The man from the motel disappeared around the corner toward a babble of geese. Ros was only a few metres behind. She turned the corner too.

Of course it wasn’t geese making the noise, but a crowd of people all talking at once. They milled in a small park around a war memorial listing the names of the fallen. A different older man, this one with a bullhorn to his lips, was at the centre of the throng. He was talking over the top of the gaggle. He exhorted everyone to stay focused and work methodically in their search parties. The megaphone screeched as he flicked the switch to off. This was a shattering sound: those listening to him were turned from a crowd back into individuals. Ros was a rock everyone surged around as they moved out of the town’s public meeting place. Flotsam and jetsam of conversation washed up as they passed her.
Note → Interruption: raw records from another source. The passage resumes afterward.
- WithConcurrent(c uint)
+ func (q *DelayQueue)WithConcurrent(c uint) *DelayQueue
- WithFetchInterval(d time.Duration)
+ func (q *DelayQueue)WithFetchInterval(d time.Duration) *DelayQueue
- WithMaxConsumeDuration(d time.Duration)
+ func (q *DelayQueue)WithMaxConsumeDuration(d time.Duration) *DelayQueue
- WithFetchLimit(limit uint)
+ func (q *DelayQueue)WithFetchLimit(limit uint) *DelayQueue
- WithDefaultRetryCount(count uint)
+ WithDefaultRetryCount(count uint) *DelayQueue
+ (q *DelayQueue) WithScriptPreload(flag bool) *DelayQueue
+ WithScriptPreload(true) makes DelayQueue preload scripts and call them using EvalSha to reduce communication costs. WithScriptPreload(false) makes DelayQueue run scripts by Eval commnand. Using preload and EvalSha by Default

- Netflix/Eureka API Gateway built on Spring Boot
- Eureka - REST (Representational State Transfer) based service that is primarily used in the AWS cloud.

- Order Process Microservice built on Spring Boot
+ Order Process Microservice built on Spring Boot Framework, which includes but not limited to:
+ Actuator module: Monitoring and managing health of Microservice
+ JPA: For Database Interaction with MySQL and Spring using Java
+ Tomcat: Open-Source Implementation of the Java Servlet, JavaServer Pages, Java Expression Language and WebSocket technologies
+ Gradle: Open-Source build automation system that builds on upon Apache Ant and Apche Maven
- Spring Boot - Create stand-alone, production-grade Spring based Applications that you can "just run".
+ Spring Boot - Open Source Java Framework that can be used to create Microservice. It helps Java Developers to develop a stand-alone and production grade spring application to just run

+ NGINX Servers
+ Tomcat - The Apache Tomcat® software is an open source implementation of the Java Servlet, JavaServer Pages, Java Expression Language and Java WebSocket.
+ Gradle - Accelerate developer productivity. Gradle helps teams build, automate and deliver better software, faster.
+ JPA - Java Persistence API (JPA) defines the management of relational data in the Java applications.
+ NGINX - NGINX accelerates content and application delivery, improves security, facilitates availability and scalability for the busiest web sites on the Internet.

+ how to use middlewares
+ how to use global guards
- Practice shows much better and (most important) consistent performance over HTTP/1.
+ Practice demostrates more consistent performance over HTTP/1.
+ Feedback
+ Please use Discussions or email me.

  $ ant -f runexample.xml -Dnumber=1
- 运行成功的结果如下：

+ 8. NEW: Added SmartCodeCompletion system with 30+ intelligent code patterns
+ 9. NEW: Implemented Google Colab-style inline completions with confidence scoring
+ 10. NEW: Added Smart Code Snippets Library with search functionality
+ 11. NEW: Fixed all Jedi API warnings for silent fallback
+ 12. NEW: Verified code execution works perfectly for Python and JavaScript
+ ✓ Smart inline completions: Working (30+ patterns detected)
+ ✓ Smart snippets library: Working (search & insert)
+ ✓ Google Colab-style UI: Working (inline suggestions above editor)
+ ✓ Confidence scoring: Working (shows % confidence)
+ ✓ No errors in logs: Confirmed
‘It was such a cold night – Almost down to zero – I’m doing the southern quadrant – No, I’m going north.’

And so they scattered the various ways of the compass, shepherded by the few of the company in high-visibility orange vests.

Ros was cramped by hunger again and considered heading straight back to her toast at the breakfast bar, but her curiosity got the better of her. ‘Excuse me,’ she touched the sleeve of a woman rugged-up in a fleecy jacket. ‘What’s going on?’

‘Manhunt,’ the woman sighed. ‘Another one. Every year the same. They have the sense of potatoes.’